Collection entries:
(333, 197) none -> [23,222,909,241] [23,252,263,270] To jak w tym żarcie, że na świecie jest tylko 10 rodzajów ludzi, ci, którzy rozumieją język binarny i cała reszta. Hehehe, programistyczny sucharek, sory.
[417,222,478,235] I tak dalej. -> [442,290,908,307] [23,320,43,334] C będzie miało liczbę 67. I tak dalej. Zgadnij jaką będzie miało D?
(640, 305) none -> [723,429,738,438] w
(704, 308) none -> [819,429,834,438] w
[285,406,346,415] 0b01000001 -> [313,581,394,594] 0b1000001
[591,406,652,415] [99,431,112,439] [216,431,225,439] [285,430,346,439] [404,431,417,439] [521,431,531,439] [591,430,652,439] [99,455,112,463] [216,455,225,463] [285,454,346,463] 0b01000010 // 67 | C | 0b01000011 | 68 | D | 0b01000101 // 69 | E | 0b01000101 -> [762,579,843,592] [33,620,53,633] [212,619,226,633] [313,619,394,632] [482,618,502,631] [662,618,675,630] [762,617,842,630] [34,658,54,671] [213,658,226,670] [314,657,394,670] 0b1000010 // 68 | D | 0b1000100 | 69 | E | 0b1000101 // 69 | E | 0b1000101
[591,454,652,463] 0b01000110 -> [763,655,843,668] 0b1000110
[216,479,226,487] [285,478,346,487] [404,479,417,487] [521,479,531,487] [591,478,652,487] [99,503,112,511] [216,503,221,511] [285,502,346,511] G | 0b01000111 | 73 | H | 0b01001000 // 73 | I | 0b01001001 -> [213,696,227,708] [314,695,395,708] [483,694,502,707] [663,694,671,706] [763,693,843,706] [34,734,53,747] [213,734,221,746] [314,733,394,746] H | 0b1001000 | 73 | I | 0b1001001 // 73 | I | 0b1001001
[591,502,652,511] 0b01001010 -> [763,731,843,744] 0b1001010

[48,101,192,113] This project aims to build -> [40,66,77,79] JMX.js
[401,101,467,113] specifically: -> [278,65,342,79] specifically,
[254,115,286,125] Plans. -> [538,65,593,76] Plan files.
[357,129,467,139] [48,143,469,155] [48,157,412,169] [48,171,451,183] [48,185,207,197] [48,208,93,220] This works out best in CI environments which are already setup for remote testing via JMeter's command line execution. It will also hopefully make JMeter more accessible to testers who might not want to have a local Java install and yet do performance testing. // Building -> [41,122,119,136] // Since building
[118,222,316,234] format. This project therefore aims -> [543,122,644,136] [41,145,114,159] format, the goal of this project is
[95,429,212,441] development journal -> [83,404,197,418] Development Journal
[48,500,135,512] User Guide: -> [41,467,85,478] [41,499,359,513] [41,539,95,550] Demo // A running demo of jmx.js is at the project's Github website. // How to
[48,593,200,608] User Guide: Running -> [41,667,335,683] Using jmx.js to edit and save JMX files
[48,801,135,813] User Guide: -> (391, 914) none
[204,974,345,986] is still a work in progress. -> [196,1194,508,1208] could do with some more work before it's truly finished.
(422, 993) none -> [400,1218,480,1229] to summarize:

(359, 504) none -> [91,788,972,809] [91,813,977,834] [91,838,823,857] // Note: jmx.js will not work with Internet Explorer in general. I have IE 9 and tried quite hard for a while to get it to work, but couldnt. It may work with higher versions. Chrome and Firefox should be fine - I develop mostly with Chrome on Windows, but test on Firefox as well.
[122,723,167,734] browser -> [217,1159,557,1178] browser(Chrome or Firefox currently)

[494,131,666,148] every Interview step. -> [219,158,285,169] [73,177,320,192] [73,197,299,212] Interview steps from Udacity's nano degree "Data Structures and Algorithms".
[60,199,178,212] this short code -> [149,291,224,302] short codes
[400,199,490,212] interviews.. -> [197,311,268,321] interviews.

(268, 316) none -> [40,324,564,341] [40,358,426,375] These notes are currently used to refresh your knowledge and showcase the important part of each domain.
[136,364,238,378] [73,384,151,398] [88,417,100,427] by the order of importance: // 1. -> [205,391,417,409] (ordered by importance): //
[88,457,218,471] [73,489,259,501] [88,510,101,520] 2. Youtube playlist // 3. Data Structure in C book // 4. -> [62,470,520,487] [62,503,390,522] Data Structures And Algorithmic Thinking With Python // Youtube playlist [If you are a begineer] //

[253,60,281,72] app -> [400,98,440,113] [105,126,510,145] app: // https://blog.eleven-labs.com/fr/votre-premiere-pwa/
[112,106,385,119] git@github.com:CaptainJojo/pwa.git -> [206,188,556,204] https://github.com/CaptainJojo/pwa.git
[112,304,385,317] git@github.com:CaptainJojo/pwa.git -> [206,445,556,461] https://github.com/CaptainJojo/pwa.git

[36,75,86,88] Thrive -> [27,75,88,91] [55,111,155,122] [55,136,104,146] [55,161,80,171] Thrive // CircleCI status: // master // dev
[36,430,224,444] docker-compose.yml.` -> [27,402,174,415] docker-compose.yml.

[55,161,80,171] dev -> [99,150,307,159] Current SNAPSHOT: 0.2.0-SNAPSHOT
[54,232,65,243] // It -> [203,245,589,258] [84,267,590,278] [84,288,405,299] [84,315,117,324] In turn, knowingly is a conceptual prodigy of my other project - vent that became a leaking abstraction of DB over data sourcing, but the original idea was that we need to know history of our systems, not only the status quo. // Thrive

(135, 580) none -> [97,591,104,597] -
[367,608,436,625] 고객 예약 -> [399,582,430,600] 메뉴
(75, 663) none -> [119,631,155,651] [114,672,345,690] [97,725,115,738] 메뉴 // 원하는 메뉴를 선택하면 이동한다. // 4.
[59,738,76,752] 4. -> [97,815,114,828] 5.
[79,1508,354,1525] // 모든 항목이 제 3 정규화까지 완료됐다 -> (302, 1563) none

What this task involves | Beginning of the records through the line with "(704, 308) none -> [819,429,834,438] w": return that span exactly and stop there.

Output for this task |
(333, 197) none -> [23,222,909,241] [23,252,263,270] To jak w tym żarcie, że na świecie jest tylko 10 rodzajów ludzi, ci, którzy rozumieją język binarny i cała reszta. Hehehe, programistyczny sucharek, sory.
[417,222,478,235] I tak dalej. -> [442,290,908,307] [23,320,43,334] C będzie miało liczbę 67. I tak dalej. Zgadnij jaką będzie miało D?
(640, 305) none -> [723,429,738,438] w
(704, 308) none -> [819,429,834,438] w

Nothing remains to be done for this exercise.